Took a van trip to Filmstreams and watched with Katy’s class. Set in Mali but shot in Mauritania, Sissako continues in his style of portraying a central character conflict (a murder over a dead cow) while frequently cutting away to daily life and smaller events in the surrounding town. In this case, the daily life segments involve their own, larger conflict: an invasion of the town by militant islamists attempting to impose their own laws. Inevitably these things collide as the invaders’ court decides to execute the herder who killed a fisherman, as well as the herder’s wife and another guy who seems to have simply given her a ride.
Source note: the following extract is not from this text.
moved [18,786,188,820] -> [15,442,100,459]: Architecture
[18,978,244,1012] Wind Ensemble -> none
Promo screenshots stolen from Film Comment:

Wonders and horrors abound. An adulterous couple is buried then stoned to death. A Rooster Lady does inexplicable things. The local imam engages the invaders in futile discussion. Music and soccer and smoking are outlawed and punished with whippings, though the invaders are shown to be hypocrites in many of these cases, enjoying the same past times on the sly. Sissako makes them seem absurd, and could’ve made a comedy with some of the same material (a man is ordered to shorten his pants so he removes them; a jihadist can’t get through his propaganda video), but their frequent, meaningless acts of violence maintain an air of menace. As in Bamako he stages a song as an act of rebellion.

The movie keeps returning to the doomed herder and his beautiful family. Despite the repression and crime of the jihadists, it’s the herder Kidane’s murder of a fisherman who killed his prize cow which is shot as a cosmic event, ending with surely the greatest wide shot of the year as Kidane runs across the waist-deep water leaving a trail of silt, the mortally wounded fisherman struggling to his feet on the other side.
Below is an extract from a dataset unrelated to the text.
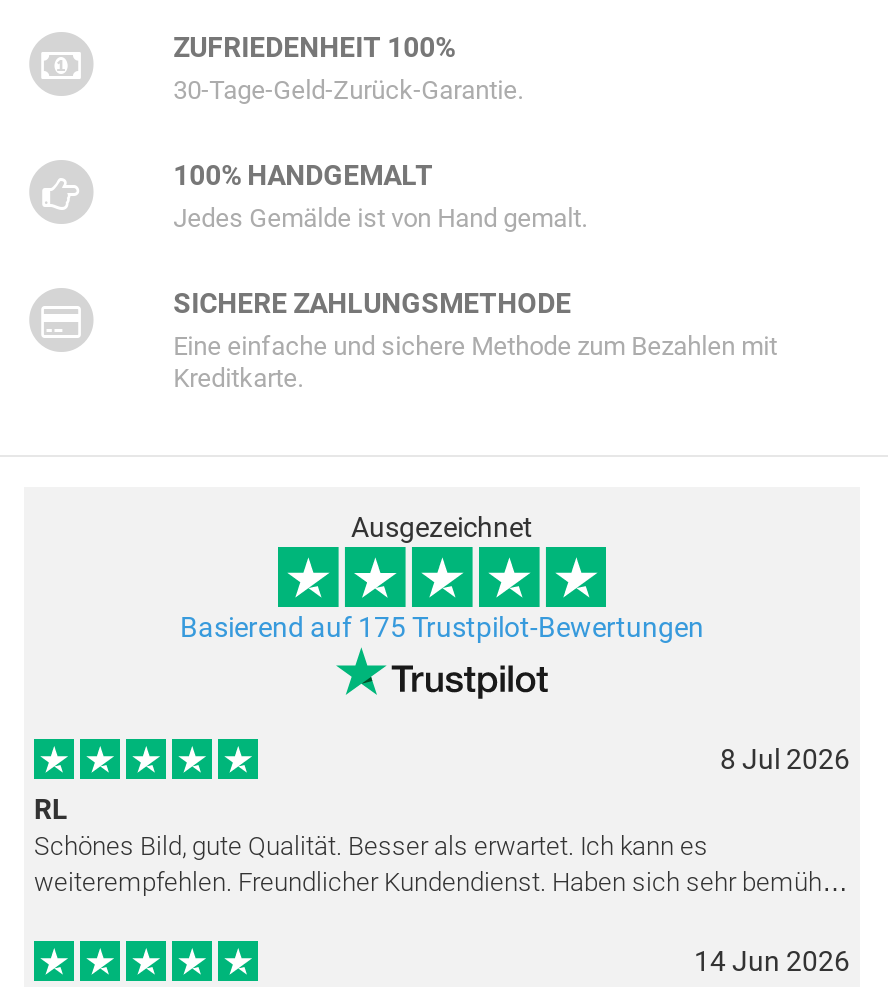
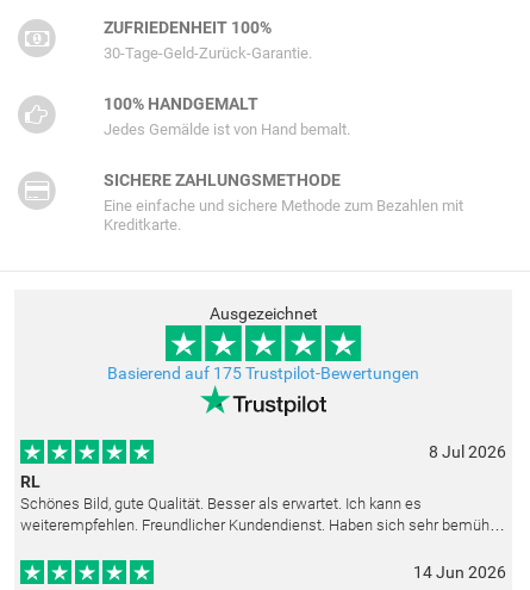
[173,203,587,233] Jedes Gemälde ist von Hand gemalt. -> [103,120,350,138] Jedes Gemälde ist von Hand bemalt.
Cinematographer Sofian El Fani shot Blue is the Warmest Color, which had a very different look. The only actor I think I’ve seen before is Fatoumata Diawara, a star of Genesis, as the lashed singer pictured above.

G. Kenny:

The really killing thing about all the conflict that tears this place and its people apart is how calm everyone is about it. Nobody raises his or her voices; nobody raises a hand in impulsive anger. Violence, when it occurs, is done in a very deliberate way. The jihadists need to conduct themselves “properly,” as this conveys their rectitude. But their stance only barely disguises their old-fashioned bullying. The treatment of women in particular is just misogyny with unconvincing window dressing. The jihadist who wants the young woman in marriage expects no argument; the girl is his right. And the fact that he asks for her politely, in the logic he lays out, only underscores his alleged right. It doesn’t matter anyway; if he is refused, he calmly states, “I’ll come again in a bad way.”
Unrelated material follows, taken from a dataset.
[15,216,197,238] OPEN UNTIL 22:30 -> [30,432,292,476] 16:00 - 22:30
Peter Labuza on The Film Stage:

There is a critique here, and it is the failure of jidhadism as a cultural translator. This comes in literal form, as numerous scenes feature the jihadis having to work through translators to make their demands. … Numerous sequences feature characters simply trying to explain their point of view to one another, but the sides clearly aren’t listening. When one man confesses his deepest and most personal want to the jihadi leader, the leader asks his translator to stop. He knows that in order to continue his fight, he cannot listen. These jihadis only see prey.